On macOS, the default network is "smp": multiple processes running on a single host, communicating over shared memory. One may specify a different default using --with-default-network=... at configure time. However, you will also have the opportunity to make such a selection at the make install step.

On macOS, UPC++ defaults to using the Apple LLVM clang compiler that is part of the Xcode Command Line Tools.

The Xcode Command Line Tools need to be installed before invoking configure, i.e.:

xcode-select --install

Alternatively, the --with-cc=... and --with-cxx=... options to configure may be used to specify different compilers.

Note that with GASNet versions 2024.5.3 or later, if you have MPI installed then you may also need to specify configure option --with-cxx=mpicxx or --disable-mpi-compat accordingly. See Configuration: Linux above for more details.

In order to use a debugger on macOS, we advise you to enable "Developer Mode". This is a system setting, not directly related to UPC++. Developer Mode may already be enabled, for instance if one granted Xcode permission when it asked to enable it. If not, then an Administrator must run DevToolsSecurity -enable in Terminal. This mode allows all users to use development tools, including the lldb debugger. If that is not desirable, then use of debuggers will be limited to members of the _developer group. An internet search for macos _developer group will provide additional information.

After running configure, return to Step 2: Compiling UPC++, above.

Configuration: CUDA GPU support

System Requirements:

UPC++ includes support for RMA communication operations on memory buffers resident in a CUDA-compatible NVIDIA GPU. General requirements:

Modern NVIDIA-branded CUDA-compatible GPU hardware
NVIDIA CUDA toolkit v9.0 or later. Available for download here.
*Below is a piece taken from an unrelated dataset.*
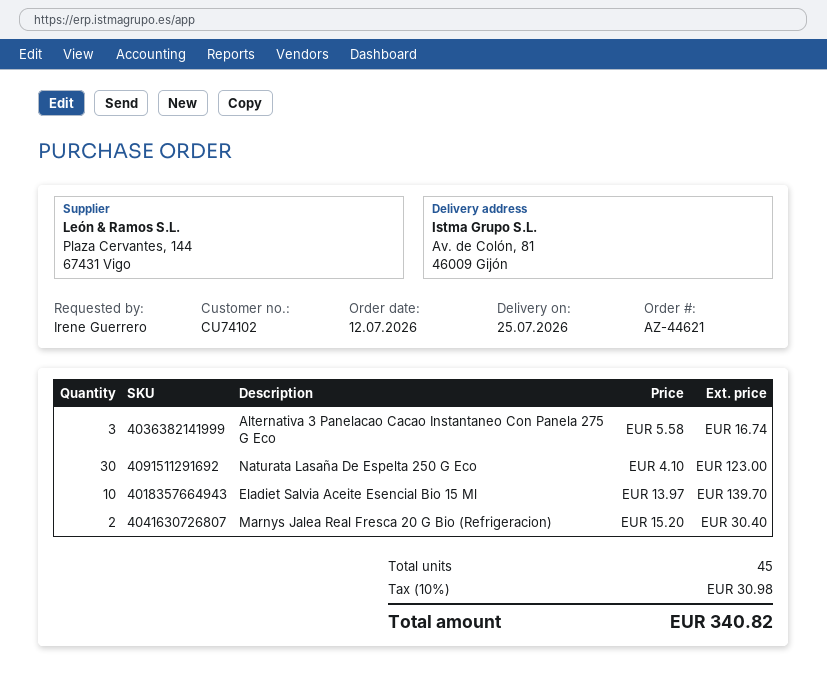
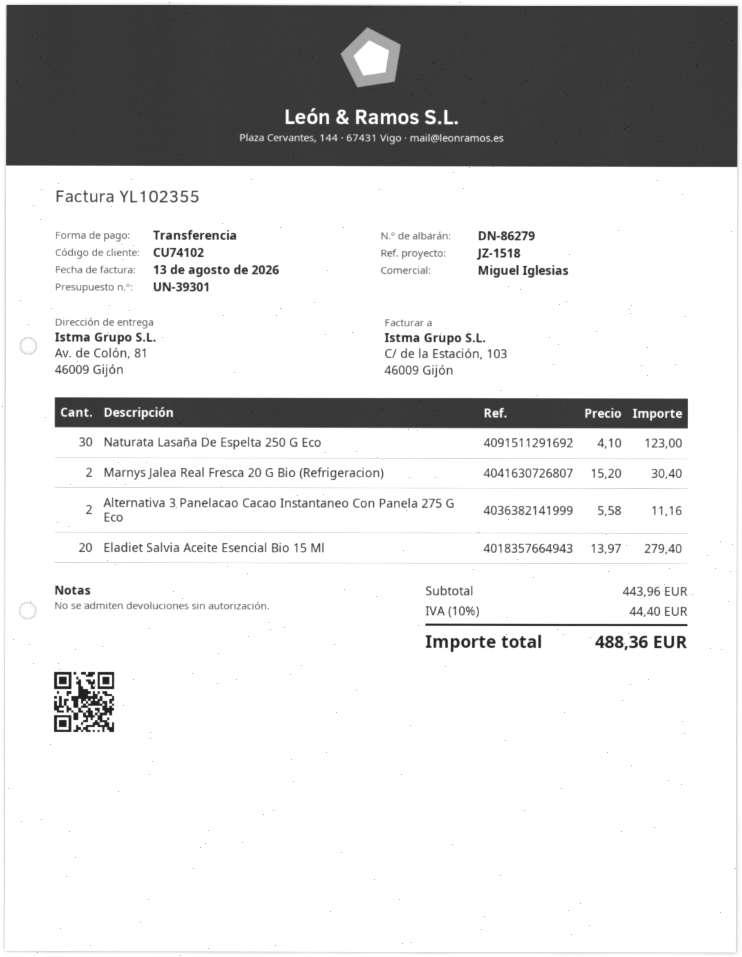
Alternativa 3 Panelacao Cacao Instantaneo Con Panela 275 G Eco: 3 x 5.58 = 16.74 -> 2 x 5.58 = 11.16
Eladiet Salvia Aceite Esencial Bio 15 Ml: 10 x 13.97 = 139.70 -> 20 x 13.97 = 279.40
tax: 10% = 30.98 -> 10% = 44.40
total: 340.82 -> 488.36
Additional System Requirements for GDR-accelerated memory kinds:

This version of UPC++ supports GPUDirect RDMA (GDR) acceleration of memory kinds data transfers on selected platforms using modern NVIDIA-branded GPUs with NVIDIA- or Mellanox-branded InfiniBand or HPE Slingshot network hardware.
This support requires one of the following high-performance network conduit configurations, and the current/default version of GASNet-EX:

ibv-conduit with recent NVIDIA/Mellanox-branded InfiniBand network hardware
ofi-conduit on HPE Cray EX with HPE Slingshot-11 (cxi provider)
ofi-conduit on HPE Cray EX with HPE Slingshot-10 (verbs provider)

Additional requirements:

Linux OS with x86_64 or ppc64le CPU (not ARM)
GPUDirect RDMA drivers installed

When using GDR-accelerated memory kinds, calls to upcxx::copy will offload the data transfer to the network adapter, streaming data directly between the source and destination memory locations (in host or device memory on any node), without staging through additional memory buffers.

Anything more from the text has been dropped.